South African legislation, and in particular financial regulation, has had a history of following UK law. As GAAR provisions were last specifically amended back in 2006, the question is: could South Africa be due an upgrade?
The Tax Administration Act 2011 started to shift the conversation to the promoters of financial arrangements/ schemes with inherent tax benefits and the requirement for the promoters themselves to disclose the arrangement to SARS.
Diuga questioned whether this could go a step further.
He noted that the UK’s Finance Act 2021 recently received Royal Assent, meaning the bill will soon be enacted.
Among other provisions and amendments, the bill provides new powers to HMRC – the UK’s Revenue Service – to clamp down on the promoters and enablers of tax avoidance by disrupting their activities and doing more to support customers to steer clear of leave tax avoidance arrangements.

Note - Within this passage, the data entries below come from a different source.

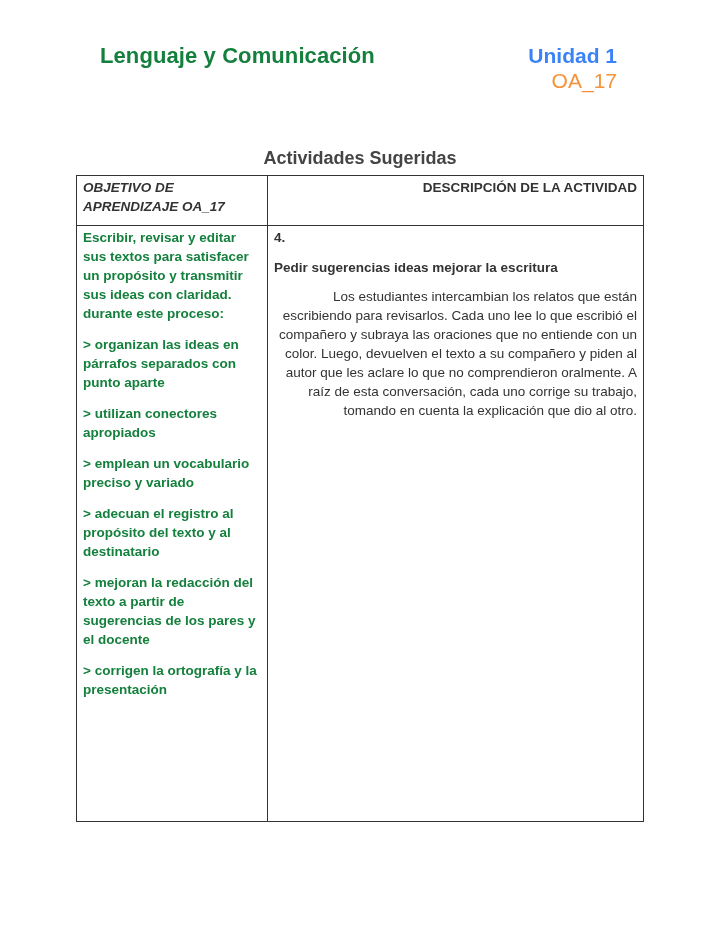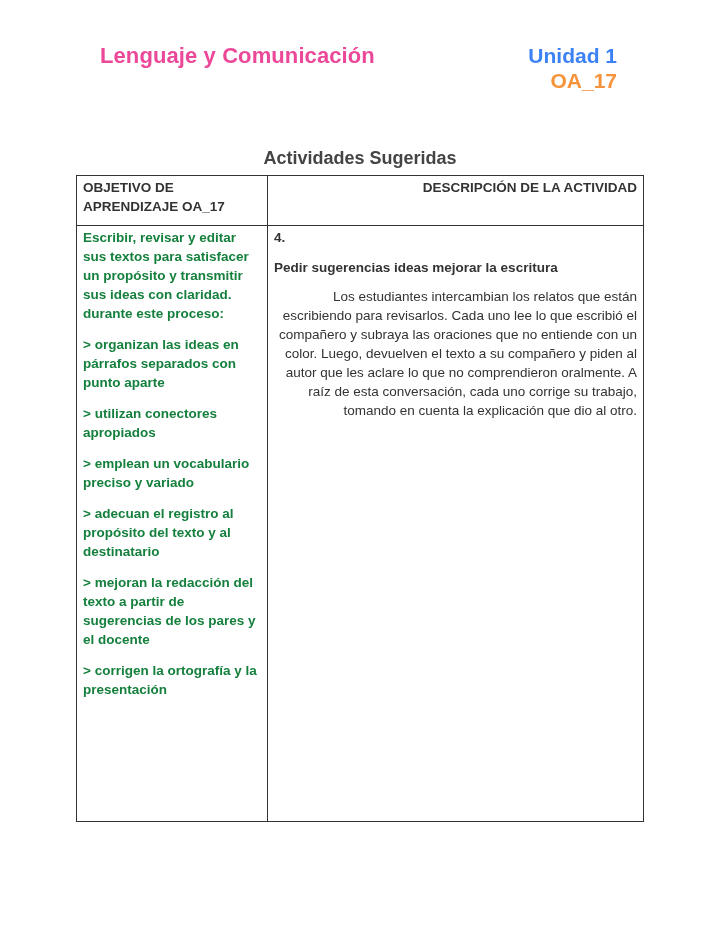--- a/index.html
+++ b/index.html
@@ -22,39 +22,39 @@
     }
     .hdr-right {
       position: absolute;
       right: 103px;
       top: 43px;
       text-align: right;
     }
     .subject {
       font-size: 22px;
       font-weight: bold;
-      color: #ec4899;
+      color: #15803d;
       line-height: 26px;
       letter-spacing: 0.1px;
     }
     .grade {
       font-size: 19.5px;
       font-weight: bold;
       color: #111111;
       line-height: 24px;
     }
     .unit {
       font-size: 21px;
       font-weight: bold;
       color: #3b82f6;
       line-height: 26px;
     }
     .oa {
       font-size: 21px;
-      font-weight: bold;
+      font-weight: normal;
       color: #F5923A;
       line-height: 24px;
     }
     .section-title {
       position: absolute;
       left: 0;
       width: 720px;
       top: 140px;
       text-align: center;
       font-size: 18px;
@@ -76,21 +76,21 @@
       vertical-align: top;
       padding: 2px 6px;
       font-size: 13.5px;
       line-height: 19px;
     }
     table.activities th {
       font-weight: bold;
       color: #333333;
       height: 45px;
     }
-    th.col-obj { width: 178px; text-align: left; }
+    th.col-obj { width: 178px; text-align: left; font-style: italic; }
     th.col-desc { text-align: right; }
     td.obj {
       font-weight: bold;
       color: #15803d;
       padding-top: 2px;
     }
     td.obj p {
       margin: 0 0 12px 0;
     }
     td.desc p {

New powers under the Act enable HMRC to:
- Use freezing orders to ring-fence assets to make sure that promoters and enablers of tax avoidance schemes cannot escape the financial consequences of their non-compliance.
- Levy significant additional penalties to any UK entity which facilitates the promotion of tax avoidance by offshore promoters.
- Present winding-up petitions to the Court for companies operating against the public interest, removing them from the market and reducing the harm they cause to taxpayers and the wider economy.
- Name promoters, details of how they promote tax avoidance, and the schemes they promote, at the earliest possible stage, warn taxpayers of the risks and help those already involved get out of avoidance.
Diuga said that taxpayers will always seek new and innovative ways of avoiding tax, the effectiveness of the South African GAAR remains an area of concern, despite attempts to address its weaknesses.
“Be mindful that your advisor may lack the knowledge, expertise and confidence to help when it comes to navigating tax issues alongside your financial planning, or their business may simply refuse to engage on the topic,” he said.